To: drded@ix.netcom.com, mgs@autox.team.net
Subject: Gymkhana was a hoot -- Lucasaide is slippery stuff
From: BarneyMG@aol.com
Date: Mon, 11 Nov 1996 12:14:23 -0500
In a message dated 96-11-09 16:37:43 EST, drded@ix.netcom.com (David Deutsch)
writes:

<< And you call you're selfs enthusiasts. .....
 Barney, drop a line when you arrive home and thanks for coming over  >>

The Gymkhana in Brooklyn was a hoot!  We got to run the New York Police
training course, same setup the cops use for practice.  It had a few straight
sections but was very narrow in places and had some VERY tight turns.  I made
it in a bit over 36 seconds, but I can't imagine trying to muscle a police
cruiser through there.  I'm glad noone was taking video tape, or the NYPD
would probably be using the MGs as a training example.

I had a few Lucas problems on the way home, really unexpected, because all
these problems were with new or freshly reconditioned parts.
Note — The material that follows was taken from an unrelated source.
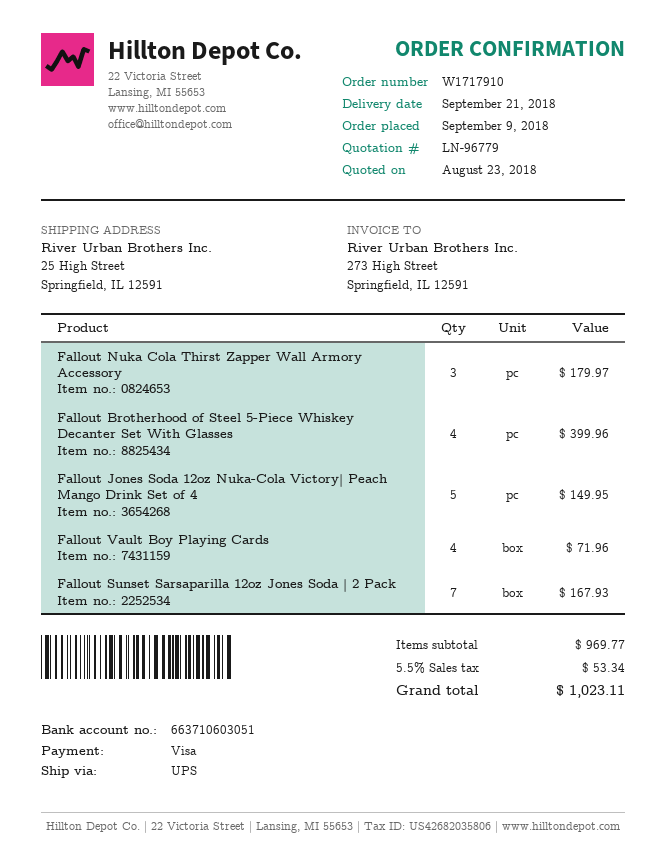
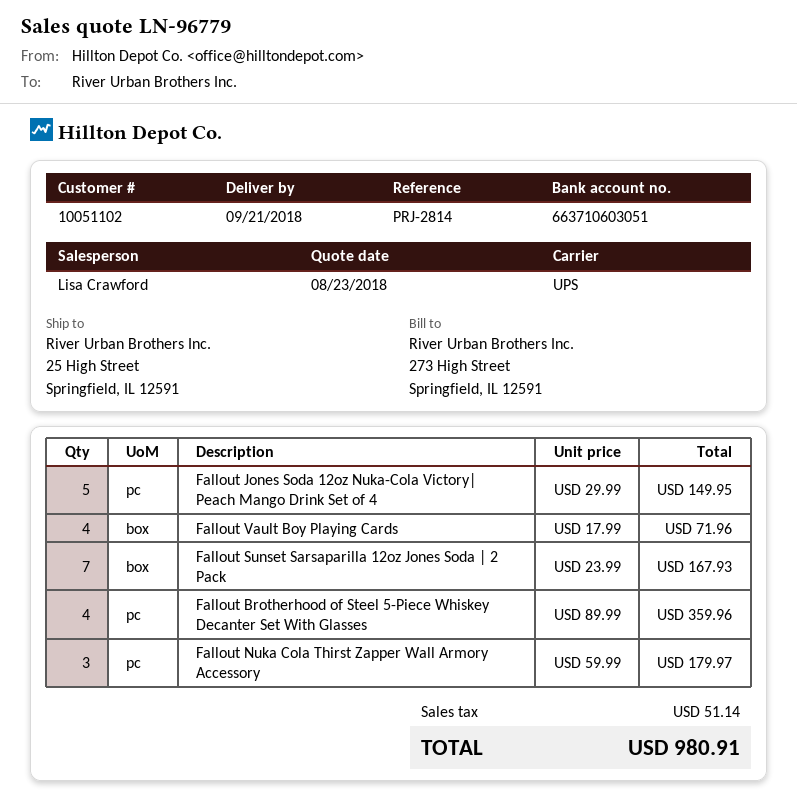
Fallout Brotherhood of Steel 5-Piece Whiskey Decanter Set With Glasses: 4 for 399.96 -> 4 for 359.96
tax: 53.34 -> 51.14
total: 1023.11 -> 980.91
First, my six month old professionally rebuilt generator crapped out in the
middle of Ohio, in spite of a new control box installed at the same time.
 Must be loosing smoke or lucasaide somewhere, so I pull in at a rest stop to
check.  Big snow flakes just starting to fall, still 430 miles to go at 9 pm,
got to fix it!  One brush down to a frazzle and the comutator badly burned,
looked like the brush may have been hanging up in the holder causing a lot of
arcing.  Checked the tool box, no spare brushes, they went into a friends car
last week.  The burned brush is so small that the spring can't reach it, so
getting creative, I drop in a #6 hex nut on edge behind the brush and set the
spring on top of it.  Not much of a patch, but should hold the lucasaide in
for a while.  Only 30 minutes delay an back on the road again.  In deference
to the patch job, I figured to keep it under four grand for the rest of the
trip.

So much snow came down in that half hour that I was pushing about an inch of
the wet stuff off the car before restatring.  The roads were thick and mushy,
could just make 45 mph steady if I stayed in the tracks, and here and there a
car in the ditch.  Just five miles down the road the ignition sputtered a
couple of times and then cut out completely.  I was parked in the mush on the
shoulder with a trouble light under the bonnet for about five minutes when a
patrol cop stopped to join me, not that I really needed help, but the company
was nice and I got to entertain him for a while.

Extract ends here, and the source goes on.